デフォルトキーで暗号化されたものをリージョン間コピーした場合

大阪→ソウルリージョンで試行しました。

# コピー対象 コピー前 コピー後 増分か
1 1st スナップショット aws/ebs で暗号化 aws/ebs で暗号化 いいえ
2 2nd スナップショット aws/ebs で暗号化 aws/ebs で暗号化 はい
3 3rd スナップショット aws/ebs で暗号化 aws/ebs で暗号化 はい

こちらも同様の結果です。

念のため補足しておくと、どちらのリージョンのキーもエイリアスはaws/ebsですが、リソースとしては別物です。ARN も以下のように異なっています。

  • arn:aws:kms:ap-northeast-3:000000000000:key/682df8e4-adfc-4896-b9cb-dde44d38xxxx
  • arn:aws:kms:ap-northeast-2:000000000000:key/ef014d83-f1eb-4a17-95ca-9b78926bxxxx

あくまで、コピー先のソウルリージョンでの 2nd と 3rd が同じ KMS キーで暗号化されているために増分となっている、ということです。

カスタマー管理キーで暗号化されたものをリージョン間コピーした場合

大阪→シンガポールリージョンで試行しました。

大阪リージョンでカスタマー管理キーをマルチリージョンキーとして作成し、シンガポールリージョンにレプリカを作成しています。

# コピー対象 コピー前 コピー後 増分か
1 1st スナップショット プライマリキーで暗号化 レプリカで暗号化 いいえ
2 2nd スナップショット プライマリキーで暗号化 レプリカで暗号化 はい
3 3rd スナップショット プライマリキーで暗号化 レプリカで暗号化 はい

こちらも変わらず2回目以降が増分になっています。改めて考えると、コピー先リージョンで独自のカスタマー管理キーを作成してそれを指定する、でもよかったですね。

途中で暗号化ステータスを変えた場合

もう少し他のパターンも試したくなったので、大阪→シドニーリージョンで試行しました。

# コピー対象 コピー前 コピー後 増分か
1 1st スナップショット 暗号化なし 暗号化なし いいえ
2 2nd スナップショット 暗号化なし aws/ebs で暗号化 いいえ
3 3rd スナップショット 暗号化なし aws/ebs で暗号化 はい

2回目は増分にはならず、3回目が増分になっています。
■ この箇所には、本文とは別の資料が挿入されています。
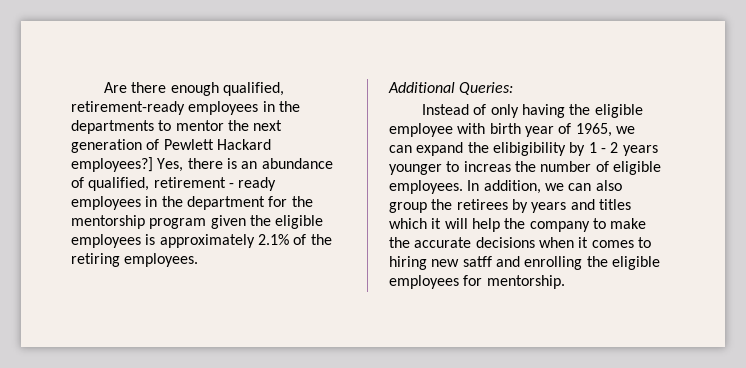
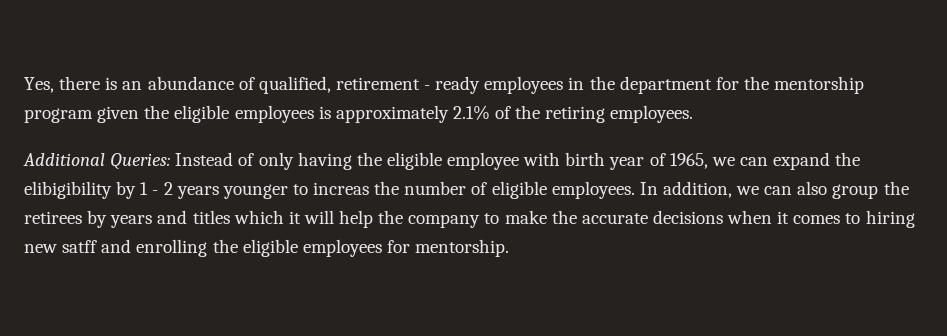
- Are there enough qualified, retirement-ready employees in the departments to mentor the next generation of Pewlett Hackard employees?]
- Additional Queries:
- Instead of only having the eligible employee with birth year of 1965, we can expand the elibigibility by 1 - 2 years younger to increas the number of eligible employees.
+ Additional Queries: Instead of only having the eligible employee with birth year of 1965, we can expand the elibigibility by 1 - 2 years younger to increas the number of eligible employees.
コピー後のスナップショット同士で比較されていることが分かります。

途中で暗号化ステータスを変えた場合 その2

先ほど以下を実行したシンガポールリージョンで追加のコピーを行います。

# コピー対象 コピー前 コピー後 増分か
1 1st スナップショット プライマリキーで暗号化 レプリカで暗号化 いいえ
2 2nd スナップショット プライマリキーで暗号化 レプリカで暗号化 はい
3 3rd スナップショット プライマリキーで暗号化 レプリカで暗号化 はい

上記が完了した状態から続けて以下のコピーを行います。

# コピー対象 コピー前 コピー後 増分か
4 3rd スナップショット 暗号化なし aws/ebs で暗号化 いいえ
5 3rd スナップショット 暗号化なし 暗号化なし いいえ

#4,5のコピー後のスナップショットは、それぞれコピー先のシンガポールリージョンで同じ暗号化状態のものがありませんので、増分になっていません。

スナップショットのコピー時に増分となる条件について理解が進みました。

終わりに

リージョンをまたいだ EBS スナップショットコピーを行う際、それが増分となるかどうかについて確認してみました。

「コピー元のスナップショットとコピー先のスナップショット」の暗号化の状態は比較対象でなく、「コピー先リージョンにすでに存在するスナップショット」との比較であることが分かりました。

そうなると次は「増分かどうかはリージョン間のデータ転送量に何か関係を及ぼすのか?」というのが気になってくるところですが、それはそれでちょっと思っていたのと違った部分があるので、別途記したいと思います。

以上、 チバユキ (@batchicchi) *1がお送りしました。

脚注

  1. もろもろの検証のために何個もスナップショットをコピーしていたら意外と料金が嵩んでしまったのでちょっと悲しくなっているそうです。